_Directions for this task:_
Across the listing below, count the lines containing "opacity". Give nothing but the number.

_Supplied records:_
- - - - -

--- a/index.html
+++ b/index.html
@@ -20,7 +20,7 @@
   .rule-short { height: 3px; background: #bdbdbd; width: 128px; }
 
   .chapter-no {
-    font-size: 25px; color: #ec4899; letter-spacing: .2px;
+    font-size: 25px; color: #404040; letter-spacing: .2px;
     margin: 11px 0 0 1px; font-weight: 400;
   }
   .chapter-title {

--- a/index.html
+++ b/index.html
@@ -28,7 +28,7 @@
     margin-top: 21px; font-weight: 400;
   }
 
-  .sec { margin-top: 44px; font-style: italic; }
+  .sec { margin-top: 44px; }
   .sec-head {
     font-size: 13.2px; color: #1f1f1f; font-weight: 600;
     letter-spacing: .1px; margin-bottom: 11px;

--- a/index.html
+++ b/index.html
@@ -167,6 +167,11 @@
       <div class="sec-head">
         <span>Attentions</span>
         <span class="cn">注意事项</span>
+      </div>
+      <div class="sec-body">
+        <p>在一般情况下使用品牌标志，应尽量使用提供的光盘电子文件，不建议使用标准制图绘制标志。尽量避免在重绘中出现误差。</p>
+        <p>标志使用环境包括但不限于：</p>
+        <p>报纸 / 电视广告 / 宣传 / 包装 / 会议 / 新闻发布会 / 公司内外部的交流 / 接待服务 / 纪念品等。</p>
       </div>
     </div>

- - - - -

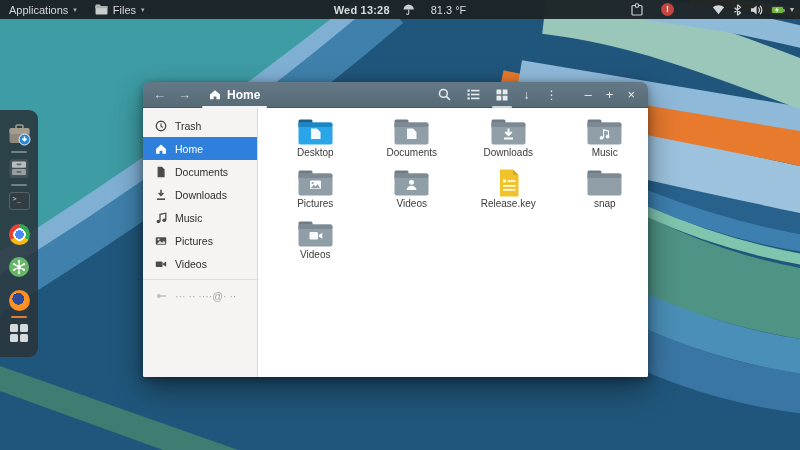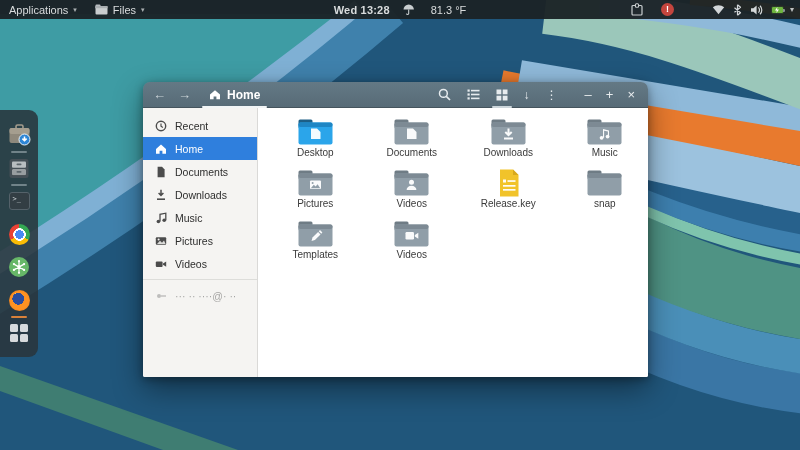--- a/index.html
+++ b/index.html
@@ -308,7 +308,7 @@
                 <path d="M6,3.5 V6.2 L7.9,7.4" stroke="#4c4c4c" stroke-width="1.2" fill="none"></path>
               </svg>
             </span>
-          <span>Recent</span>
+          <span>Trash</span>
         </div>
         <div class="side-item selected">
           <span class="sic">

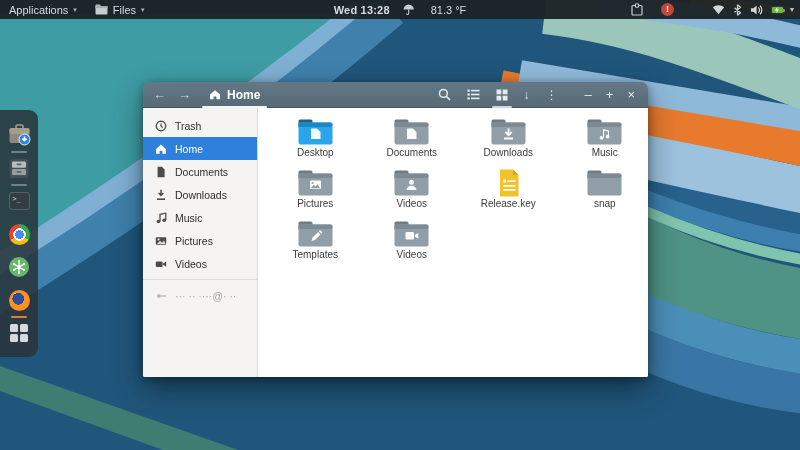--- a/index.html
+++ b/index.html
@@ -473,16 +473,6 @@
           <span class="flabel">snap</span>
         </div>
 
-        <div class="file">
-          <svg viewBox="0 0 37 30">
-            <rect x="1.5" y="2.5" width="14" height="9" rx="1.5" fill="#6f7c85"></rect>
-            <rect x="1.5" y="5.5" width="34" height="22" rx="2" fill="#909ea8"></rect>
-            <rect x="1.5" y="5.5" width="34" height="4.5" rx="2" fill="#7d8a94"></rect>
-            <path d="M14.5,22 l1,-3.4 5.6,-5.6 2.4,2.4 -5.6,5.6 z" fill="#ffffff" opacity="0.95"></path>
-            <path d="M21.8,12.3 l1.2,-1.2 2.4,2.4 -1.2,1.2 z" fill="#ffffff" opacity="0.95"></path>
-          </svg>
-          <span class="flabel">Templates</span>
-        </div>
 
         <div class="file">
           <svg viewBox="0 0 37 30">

- - - - -

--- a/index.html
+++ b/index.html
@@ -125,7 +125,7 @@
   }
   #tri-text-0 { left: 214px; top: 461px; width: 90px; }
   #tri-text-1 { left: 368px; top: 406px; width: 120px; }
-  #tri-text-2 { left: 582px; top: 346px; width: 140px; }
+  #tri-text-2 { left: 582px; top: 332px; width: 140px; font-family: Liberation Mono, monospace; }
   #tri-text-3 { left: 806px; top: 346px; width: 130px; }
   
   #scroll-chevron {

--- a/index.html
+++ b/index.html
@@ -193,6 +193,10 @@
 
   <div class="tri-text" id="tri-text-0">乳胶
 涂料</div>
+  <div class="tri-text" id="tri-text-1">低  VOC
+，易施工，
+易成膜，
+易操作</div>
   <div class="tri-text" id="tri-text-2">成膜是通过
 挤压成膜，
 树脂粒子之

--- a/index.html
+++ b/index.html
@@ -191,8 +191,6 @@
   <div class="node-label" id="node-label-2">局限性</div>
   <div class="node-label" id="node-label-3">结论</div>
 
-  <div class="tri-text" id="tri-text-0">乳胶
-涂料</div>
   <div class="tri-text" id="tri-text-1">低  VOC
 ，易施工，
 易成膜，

- - - - -

_Solution for this problem:_
2